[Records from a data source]
........
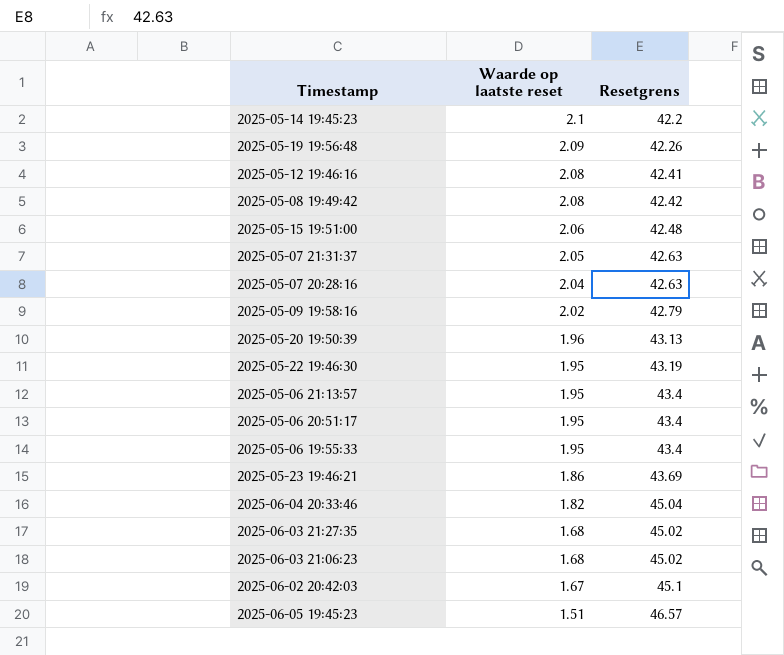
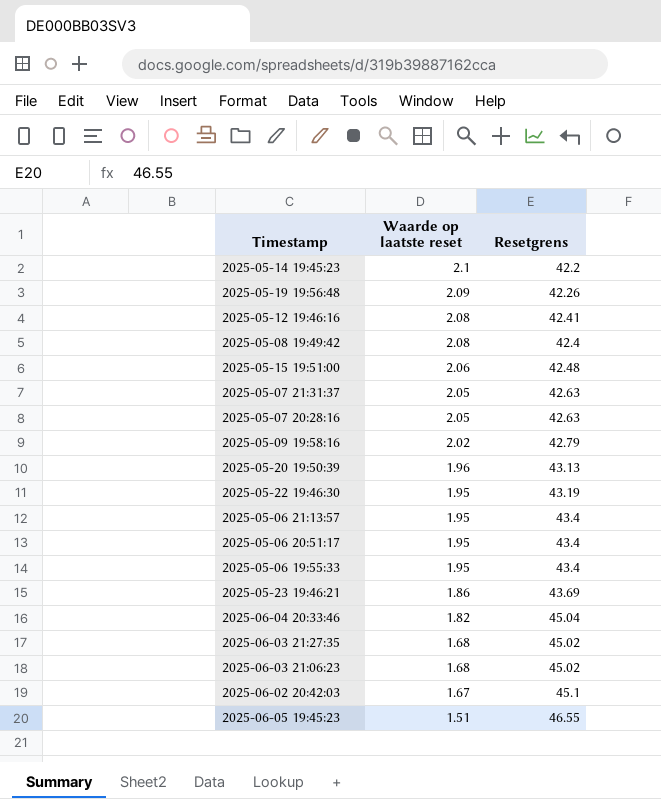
2025-05-08 19:49:42 | Resetgrens: 42.42 -> 42.4
2025-05-07 20:28:16 | Waarde op laatste reset: 2.04 -> 2.05
2025-06-05 19:45:23 | Resetgrens: 46.57 -> 46.55

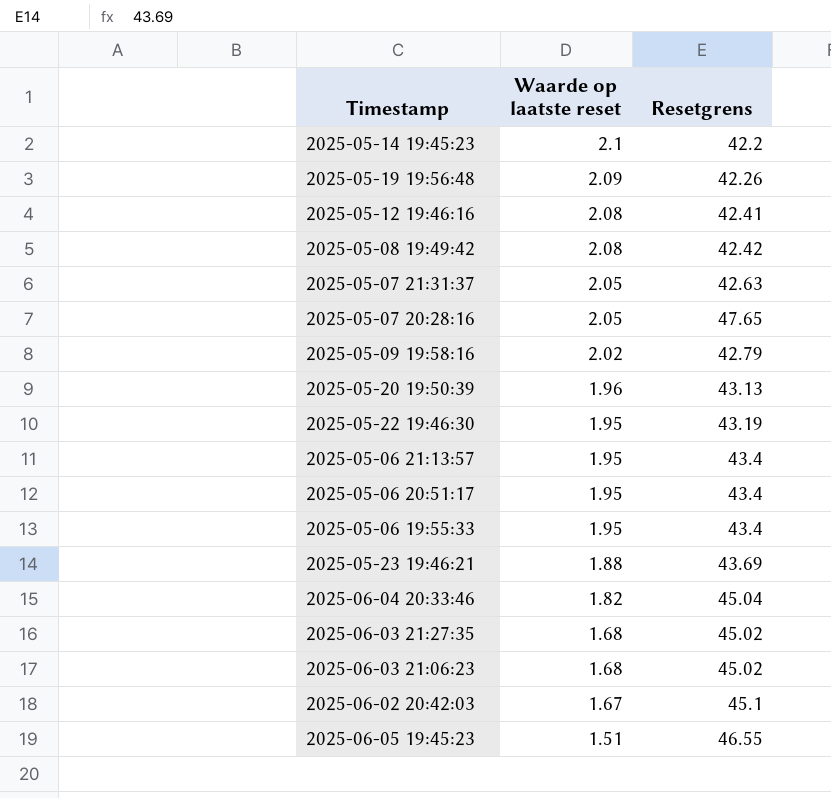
row 2025-05-15 19:51:00: 2.06 | 42.48 -> none
2025-05-08 19:49:42 | Resetgrens: 42.4 -> 42.42
2025-05-07 20:28:16 | Resetgrens: 42.63 -> 47.65
2025-05-23 19:46:21 | Waarde op laatste reset: 1.86 -> 1.88

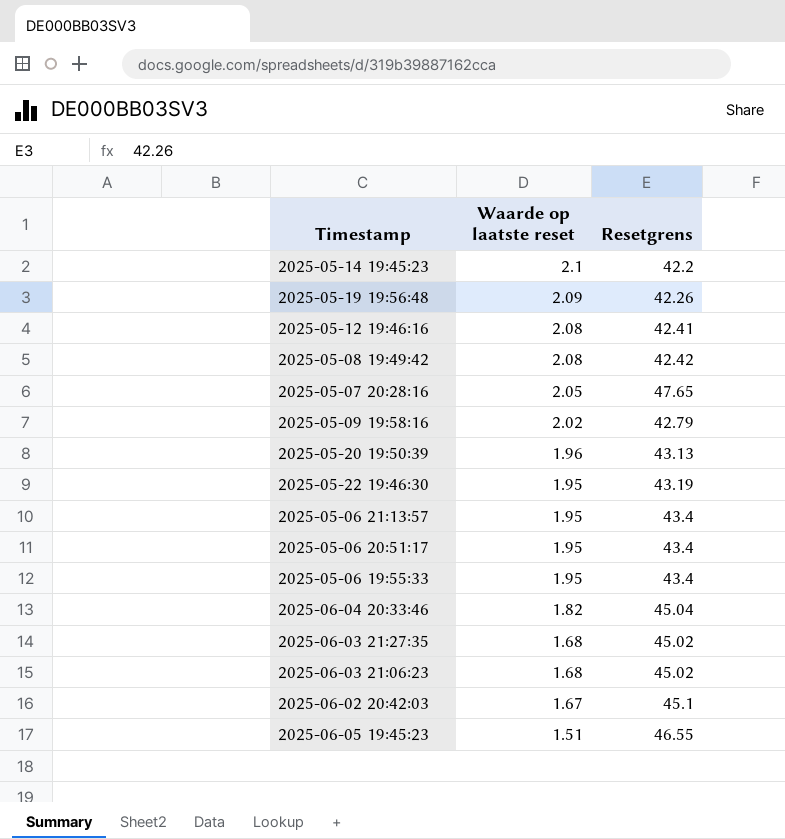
row 2025-05-07 21:31:37: 2.05 | 42.63 -> none
row 2025-05-23 19:46:21: 1.88 | 43.69 -> none

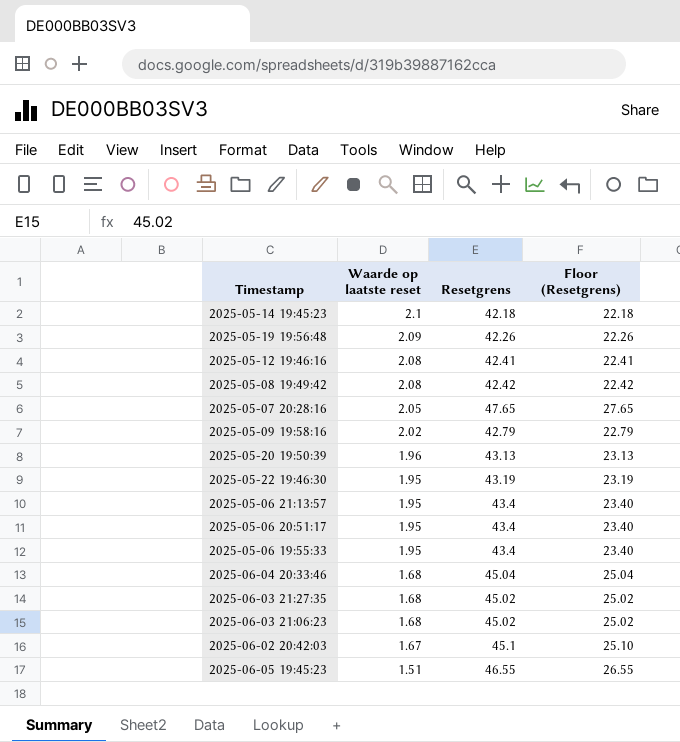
column Floor (Resetgrens) | formula: none -> [Resetgrens] - 20
2025-05-14 19:45:23 | Resetgrens: 42.2 -> 42.18
2025-06-04 20:33:46 | Waarde op laatste reset: 1.82 -> 1.68

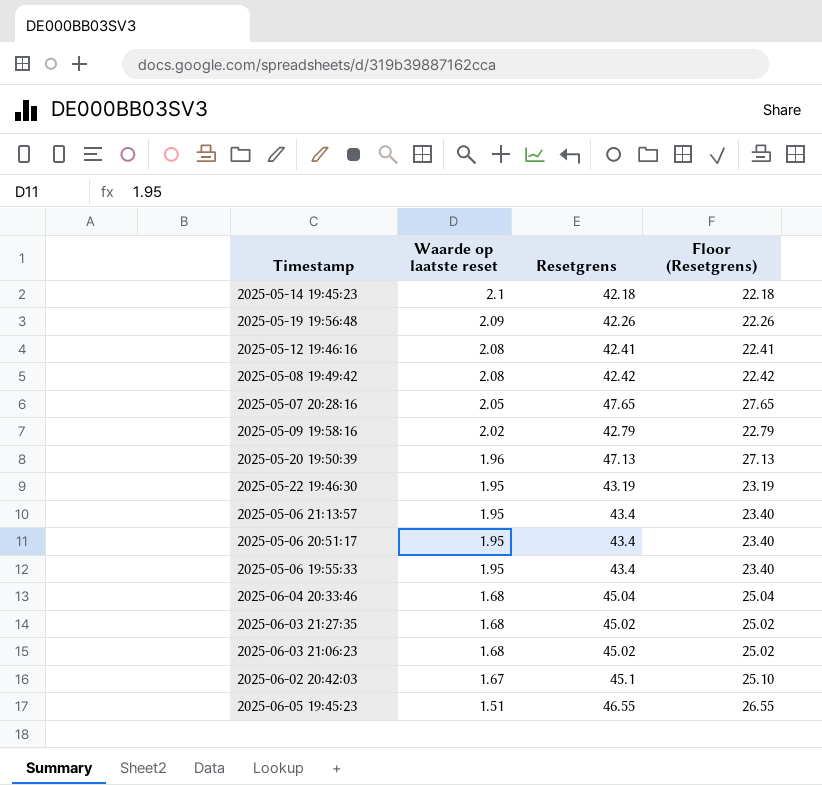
2025-05-20 19:50:39 | Resetgrens: 43.13 -> 47.13
2025-05-20 19:50:39 | Floor (Resetgrens): 23.13 -> 27.13

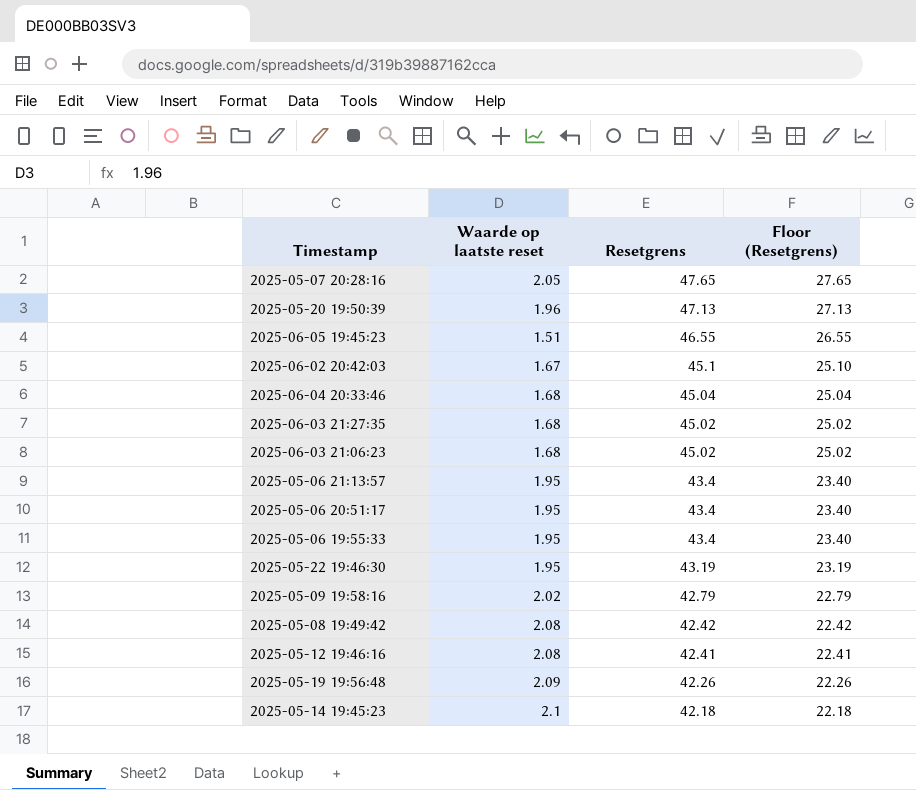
row order: Waarde op laatste reset descending -> Resetgrens descending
........
== WHAT NEEDS TO BE DONE ==
To answer, repeat exactly the lines from the line containing "2025-06-04 20:33:46 |" through the last line of the data above, leaving out all pictures.

== SOLUTION TO THIS EXERCISE ==
2025-06-04 20:33:46 | Waarde op laatste reset: 1.82 -> 1.68

2025-05-20 19:50:39 | Resetgrens: 43.13 -> 47.13
2025-05-20 19:50:39 | Floor (Resetgrens): 23.13 -> 27.13

row order: Waarde op laatste reset descending -> Resetgrens descending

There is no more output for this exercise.